Classical ML Engineering
Phase 35 of /root Year 4: regression, classification, ensembles, XGBoost, recommendations. The non-deep-learning ML that wins on tabular data and doesn't need a GPU. When to reach for each. 6-8 weeks, ~70-90 hours.
Fifth phase of Year 4. The non-deep-learning ML that still wins most production tabular use cases. 6-8 weeks, ~70-90 hrs.
The narrative in 2026 ML discourse is all transformers, all the time. The production reality is that most ML in business is still XGBoost — tabular data, structured features, supervised learning, no GPU needed. Senior ML engineers reach for classical ML first and only escalate to deep learning when the data shape demands it. This phase builds that judgment.
By phase end you’ve shipped working models in regression, classification, ensembles (XGBoost specifically), and recommendation systems.

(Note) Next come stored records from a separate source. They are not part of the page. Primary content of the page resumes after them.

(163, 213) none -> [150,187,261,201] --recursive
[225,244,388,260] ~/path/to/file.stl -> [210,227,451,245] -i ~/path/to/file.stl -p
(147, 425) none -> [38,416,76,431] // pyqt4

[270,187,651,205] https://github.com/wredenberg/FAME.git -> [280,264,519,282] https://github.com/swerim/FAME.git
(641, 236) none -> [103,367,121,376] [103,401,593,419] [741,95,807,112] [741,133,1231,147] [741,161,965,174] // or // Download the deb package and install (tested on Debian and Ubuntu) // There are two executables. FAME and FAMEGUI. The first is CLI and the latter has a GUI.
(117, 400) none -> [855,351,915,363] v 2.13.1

You can defend the choice “this is XGBoost work, not deep learning” with data.
Prerequisites
- Phase 34 complete; Python ML stack fluency
- At least one real tabular dataset to work with
- 12 hrs/week budget reserved
Why this phase exists
The deep-learning-first mentality has produced a generation of engineers who reach for PyTorch when scikit-learn + XGBoost would have outperformed it with 1% the operational cost. Senior engineers do the math: GPU costs, training time, model deployment complexity, debugging difficulty. Classical ML wins more often than the narrative suggests.
The pattern-first frame
Same eight steps.
1. PROBLEM
You have tabular data (rows × columns, possibly with a time dimension). You want to predict labels, regress numerical targets, or rank items. The patterns at this scale: regression (continuous targets), classification (discrete labels), ensembles (combine many weak learners), recommendations (rank items per user).
2. PRINCIPLES
2.1 Regression — predicting continuous targets
Linear regression, Ridge, Lasso, Elastic Net. The principles: minimize squared error, regularize to prevent overfitting, interpret coefficients.
Investigate:
- Walk linear regression’s closed-form solution. Why doesn’t it scale beyond moderate features?

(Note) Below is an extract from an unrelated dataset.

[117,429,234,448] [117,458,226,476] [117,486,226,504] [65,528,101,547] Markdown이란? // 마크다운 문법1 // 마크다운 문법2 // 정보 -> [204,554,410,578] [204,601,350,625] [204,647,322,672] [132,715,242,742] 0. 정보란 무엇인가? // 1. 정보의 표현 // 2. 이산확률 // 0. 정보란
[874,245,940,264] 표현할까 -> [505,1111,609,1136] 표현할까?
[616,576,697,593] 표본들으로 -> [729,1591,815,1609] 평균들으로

- L1 vs L2 regularization — when does each fit?
- What’s heteroscedasticity, and why does it bite OLS regression?
2.2 Classification — predicting discrete labels
Logistic regression, decision trees, SVMs (briefly). For multi-class: one-vs-rest, softmax.
Investigate:
- Why does logistic regression use sigmoid + log-likelihood, not least squares?
- Walk a decision tree split: how does it pick the split point?
- What’s class imbalance, and what mitigations exist?
2.3 Ensembles — bagging and boosting
Bagging (Random Forest): many trees, averaged. Boosting (XGBoost, LightGBM, CatBoost): sequentially correct errors. Both win on tabular data; boosting usually wins by more.
→ Pattern: ensemble-methods
Investigate:
- Walk Random Forest: what’s bagged? What’s the variance reduction mechanism?
- Walk gradient boosting: what’s the residual? Why does each tree fit the residual?
- When does Random Forest beat XGBoost? (Hint: small data, less hyperparameter tuning budget.)
2.4 Gradient boosting at production scale
XGBoost is the production tabular winner. LightGBM is faster on large data. CatBoost handles categorical features natively. Same family, different optimizations.
→ Pattern: gradient-boosting
Investigate:
- What does XGBoost’s regularization do beyond standard gradient boosting?
- Why is
early_stoppinga non-negotiable production practice? - How do XGBoost’s monotonic constraints work, and when do you reach for them?
2.5 Recommendation systems
Collaborative filtering (user × item matrix), matrix factorization (SVD, ALS), content-based filtering, hybrid. The patterns: matrix decomposition, similarity computation, cold-start handling.
→ Pattern: recommendation-patterns
Investigate:
- Walk ALS (alternating least squares) for matrix factorization.
- What’s the cold-start problem, and how do hybrid recommenders handle it?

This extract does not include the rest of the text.